夏の光と風を取り込むインテリア
8月も後半に入ると、日差しはまだ強くても、どこか夏の終わりを感じるような、しっとりとした空気が漂い始めますね。私はこの時期、夏の間に溜まった熱気を少しずつ手放し、秋への準備を始めるようにしています。インテリアで言えば、まずは窓辺から。夏の間活躍してくれた遮光カーテンを一度外し、光を通しやすいリネンやコットンの薄手のカーテンに付け替えるだけでも、部屋全体の明るさや雰囲気ががらりと変わります。例えば、KEYUCA(ケユカ)の「ドレープカーテン スムース」シリーズは、シンプルなデザインながら豊富なカラー展開があり、遮光性と採光性のバランスが良いのでおすすめです。自然な風合いの生地を選ぶと、窓から入る風もより心地よく感じられます。
また、夏の間使っていた冷感素材の寝具から、少しだけ肌触りの良いコットン素材や、ワッフル織りのリネンなどに変えるのもいいでしょう。無印良品の「洗いざらしの綿」シリーズは、洗いざらしの自然なシワ感が魅力で、吸湿性も高く、季節の変わり目に重宝しています。寝室のファブリックを季節に合わせて変えることで、夜の休息の質も高まるように感じます。
香りで感じる季節の移ろい
視覚や触覚だけでなく、嗅覚からも季節の変化を取り入れるのは、暮らしを豊かにする大切な要素だと考えています。夏の間は柑橘系やミントなど、すっきりとした香りを好んでいましたが、この時期はもう少し深みのある、でも重すぎない香りにシフトしていきます。例えば、Aesop(イソップ)のルームスプレー「ポスト プー ドロップス」は、ユーカリやティーツリー、シダーウッドがブレンドされており、清涼感がありながらも落ち着いた香りで、空間をリフレッシュさせてくれます。

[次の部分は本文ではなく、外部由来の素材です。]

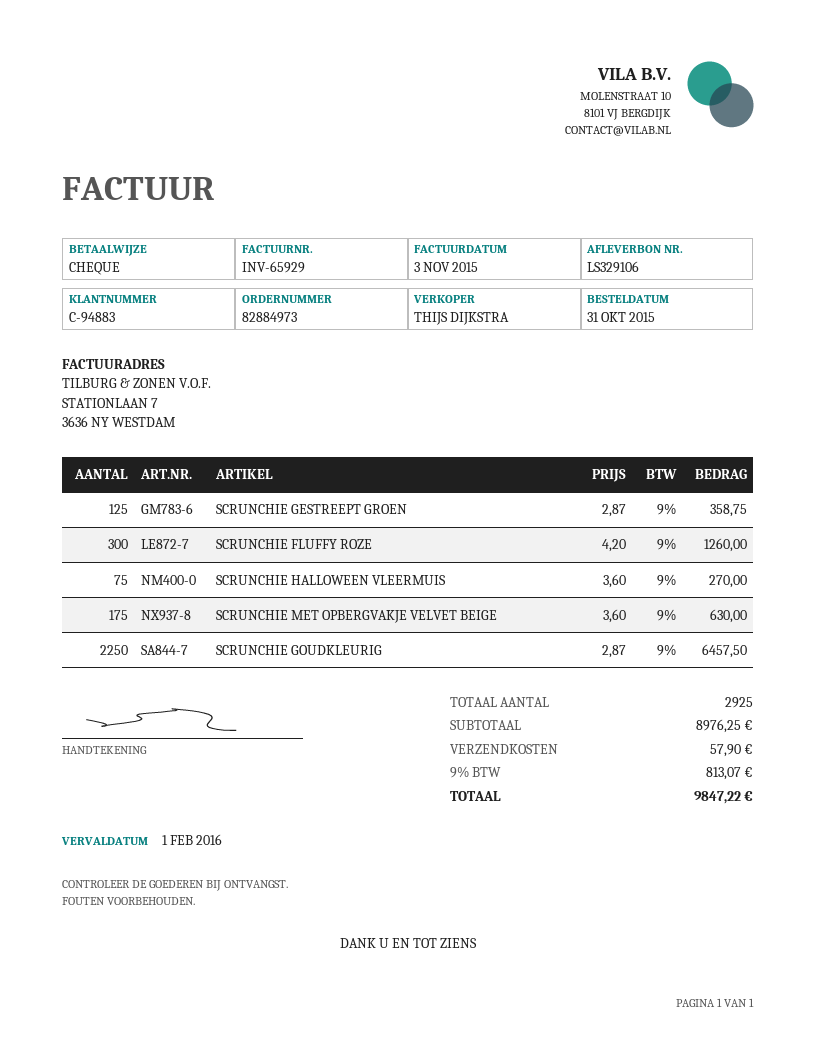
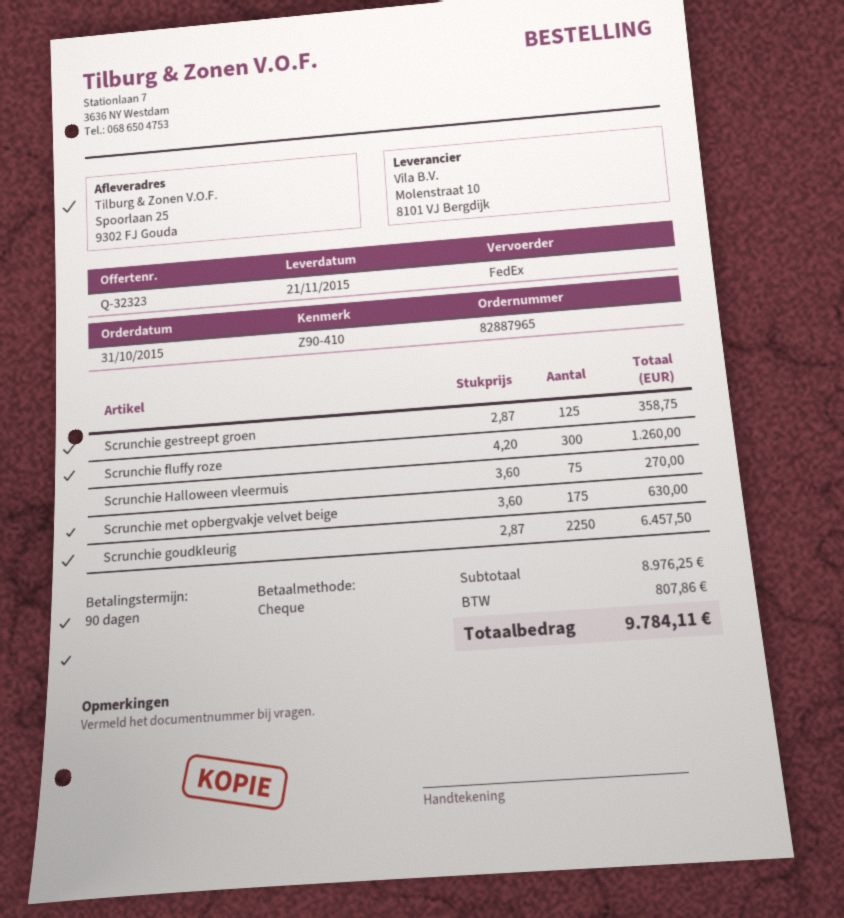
order number: 82884973 -> 82887965
shipping: 57.90 -> none
tax: 813.07 -> 807.86
total: 9847.22 -> 9784.11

アロマディフューザーを使う場合は、グレープフルーツやベルガモットといった柑橘系に、ゼラニウムやラベンダーを少量ブレンドすると、爽やかさの中に落ち着きが加わり、夏の終わりから秋の始まりにぴったりの香りになります。お気に入りの香りを漂わせることで、日中の暑さが残る時間帯でも、心はゆったりと落ち着きを取り戻せるような気がします。
食卓で季節を味わう
食事は、季節を感じる最も直接的な方法の一つですね。夏野菜の代表格であるナスやトマトもそろそろ終わりを告げ、栗やきのこ、サンマなど、秋の味覚が顔を出し始めます。旬の食材を取り入れるのはもちろんのこと、器選びにも少し変化を持たせることで、食卓に季節感を演出できます。

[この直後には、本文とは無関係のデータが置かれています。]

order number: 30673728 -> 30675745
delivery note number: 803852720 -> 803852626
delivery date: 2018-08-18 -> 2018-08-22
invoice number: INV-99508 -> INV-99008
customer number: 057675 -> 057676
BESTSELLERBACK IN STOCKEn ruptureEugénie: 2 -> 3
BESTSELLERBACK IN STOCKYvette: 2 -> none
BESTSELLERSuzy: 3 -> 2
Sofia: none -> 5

例えば、ガラスの器を多用していた夏から、少しだけ陶器や磁器の温かみのあるものを取り入れてみるのはいかがでしょうか。波佐見焼の白山陶器の器は、シンプルながらも洗練されたデザインが多く、和洋問わずどんな料理にも合わせやすいので、私も愛用しています。特に、白磁や淡い色合いの器は、食材の色を引き立てつつ、食卓全体に落ち着いた雰囲気を与えてくれます。温かいお茶を淹れる際には、夏の間使っていたグラスから、湯呑やマグカップに替えるだけでも、ホッと一息つける時間がより豊かなものになるでしょう。
季節の変わり目は、心身ともに疲れが出やすい時期でもあります。少しずつ、無理のない範囲で暮らしの中に季節の移ろいを取り入れることで、毎日がより心地よく、豊かなものになるのではないでしょうか。